We went to my room and to my bed. There, slipped under my door, I found a telegram. It was from Hugh Scheck.
&nb
sp; FORGIVE THE QUAINT METHOD OF COMMUNICATION. HAVE BEEN UNABLE TO REACH YOU BY PHONE OR FAX. I KNEW YOU WOULD WANT TO KNOW ASAP THAT BUDDY HAS BEEN SHOT. HE IS IN LINCOLN HOSPITAL IN CRITICAL CONDITION AND IS ASKING FOR YOU.
Hugh met me at LaGuardia, and by the time we reached the hospital he had briefed me on what had happened. Buddy was the victim of a drive-by shooting. The police thought it was not a random shooting but was meant to kill him specifically.
As we rode in a cab to the hospital, I suppose Hugh found me oddly silent. I was thinking about Buddy, specifically about the day I met him. I was working in Uncle Harry’s store, and Buddy wandered in as if by chance. He made small talk, and quickly I realized that this street-smart guy was offering friendship. I couldn’t imagine why. Two guys couldn’t have been more different. But at that time in my life I was happy to have anyone offer friendship.
We reached the hospital. The doctors just shook their heads, but they let me in to see him.

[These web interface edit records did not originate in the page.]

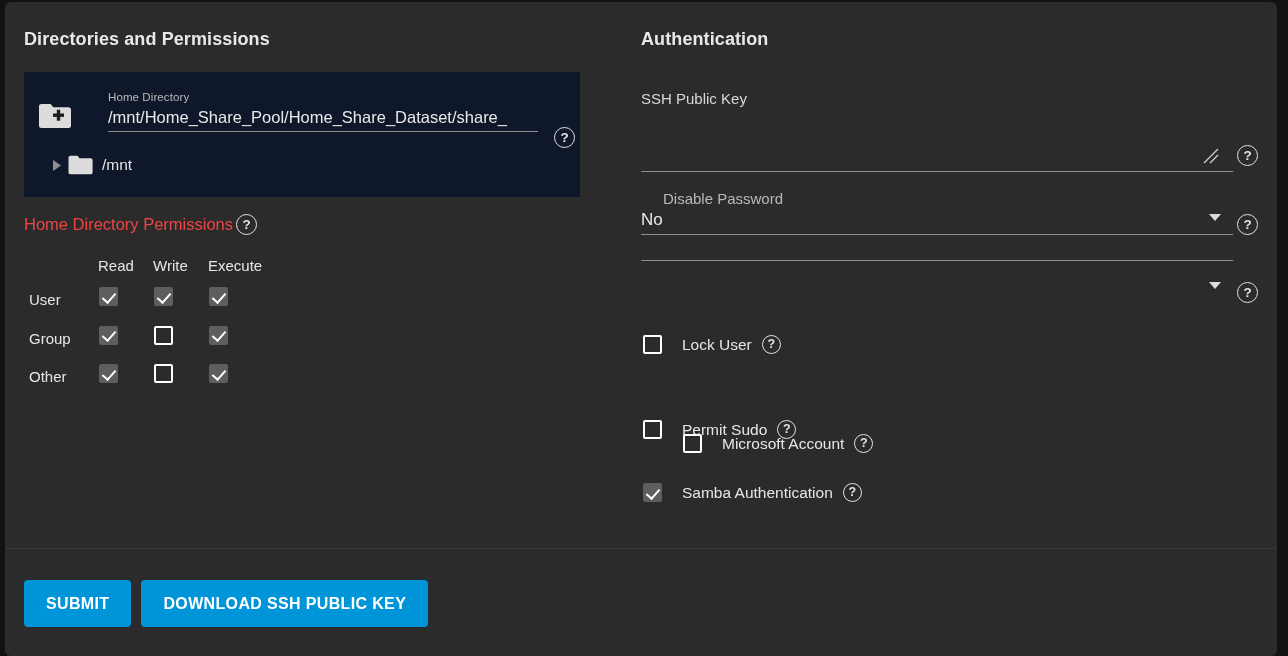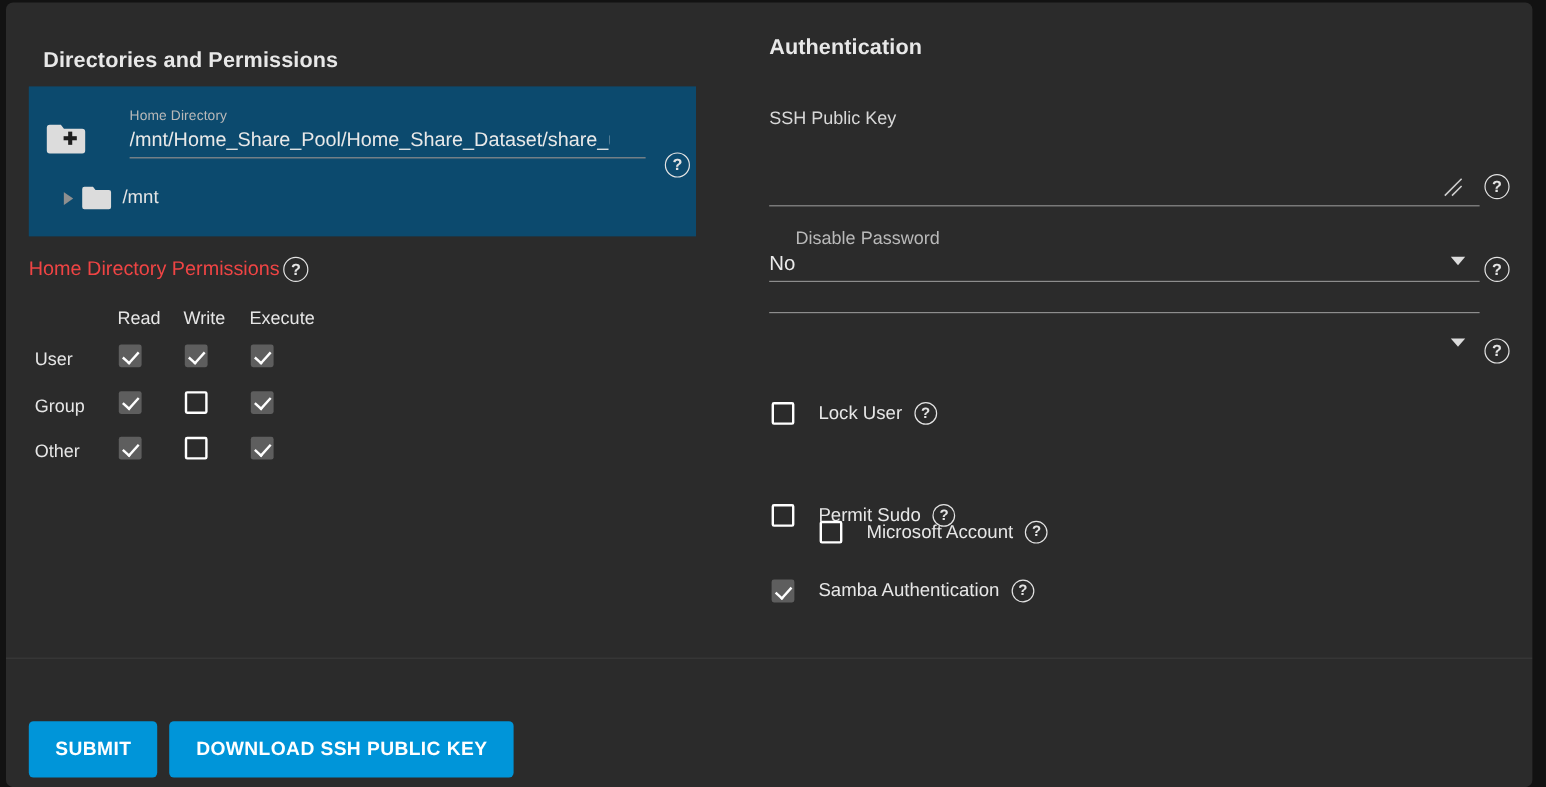"Directories and Permissions" div.section-title { margin-left: 12px -> none; top: 38px -> 27px }
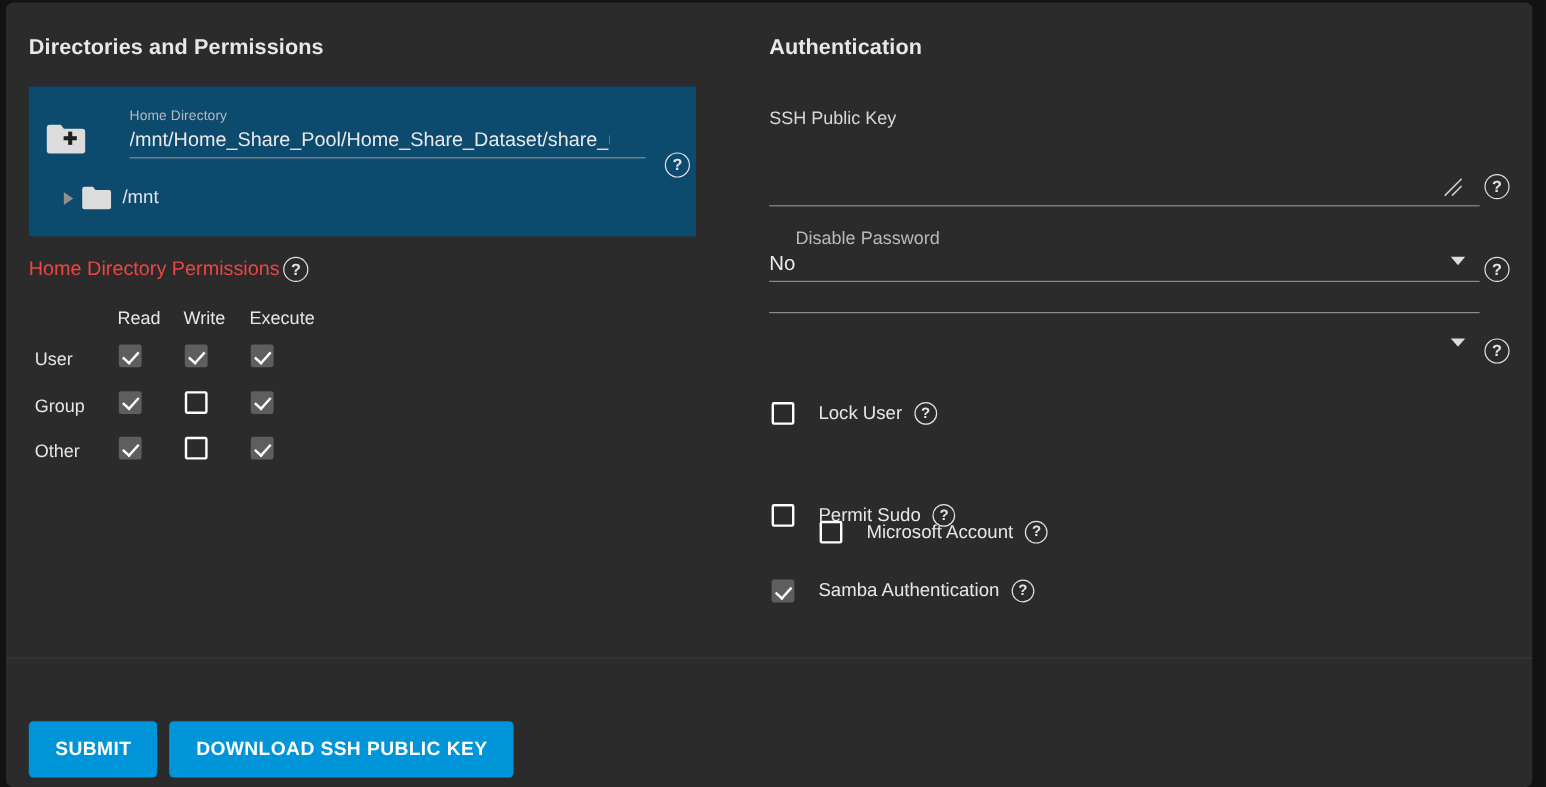"Home Directory" .dir-card { background: #0c4a6e -> #0f172a }
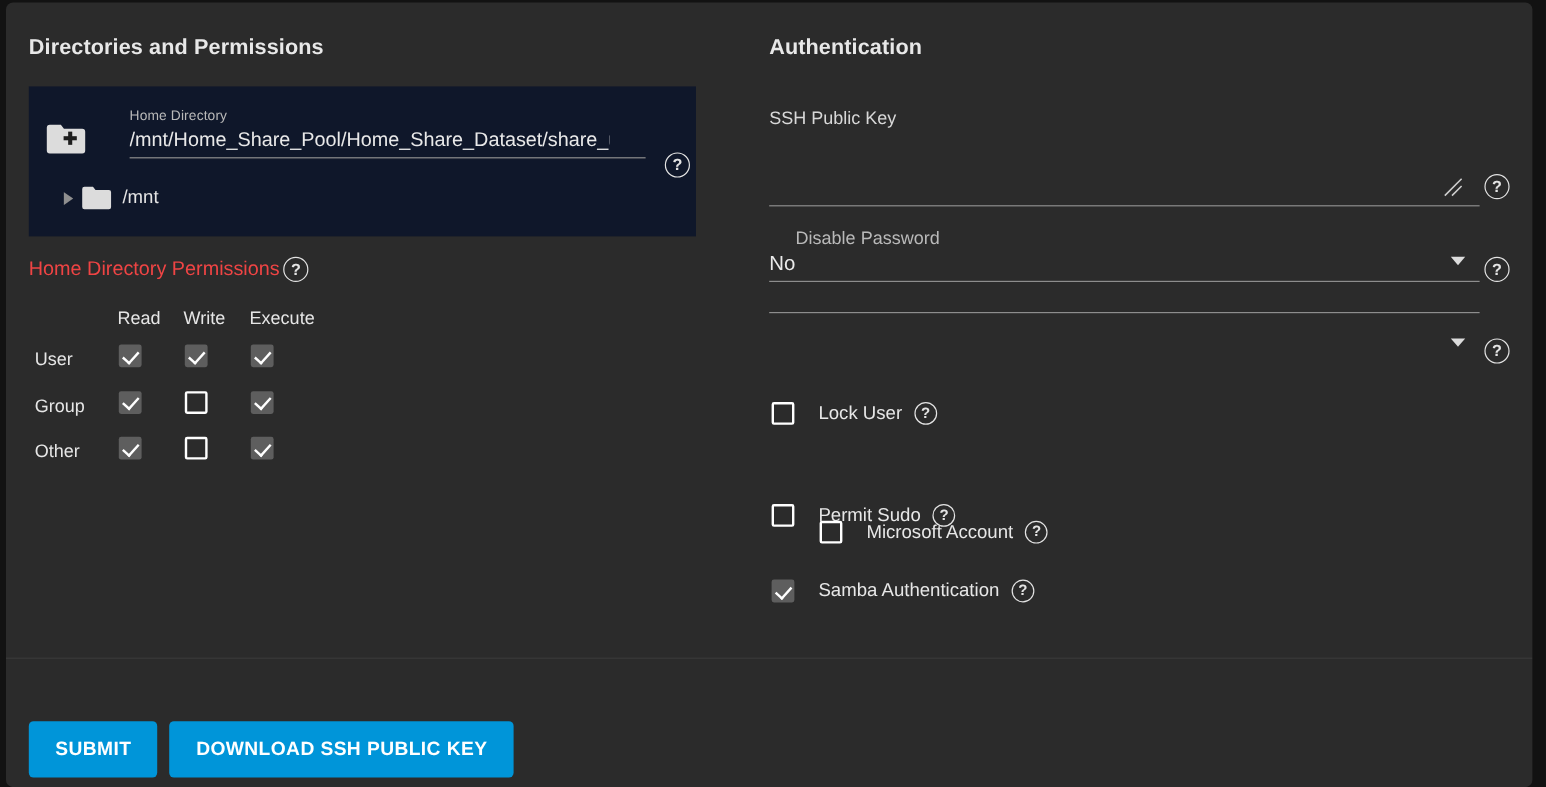"SUBMIT" .footer { margin-top: 21px -> none }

I had to remember that Buddy was five to seven years older than I was and so was in his late seventies. He lay there attached to tubes and was a terrible reminder of how the human body can be reduced from everything to nothing in one cruel moment.
I spoke his name.
He opened his eyes and looked at me.
“I’m told it’s gonna be okay,” I lied.
“B’lieve that y’believe in the tooth fairy,” he muttered. He sighed. It was a rattle. “But I been layin’ here, half dreaming, and my mind goes back to Paris. Those were good days, weren’t they? Giselle … and Therèse … and Ulla. You fucked Giselle’s little sister and wound up married to her. Those were good days.”
“Every day I ever spent with you was a good day, Buddy,” I whispered tearfully. “You saved my life, you know. When Chieppa and Filly tried to kill me, I used what you taught me: how to cut with a razor. How many times did you make me practice that move?”
“You were a good kid, but you weren’t smart. I tried to make you smart.”
“Why? Why did you want to do that for me, Buddy?”
“I gotta tell ya somethin’. I’m glad you got here in time.”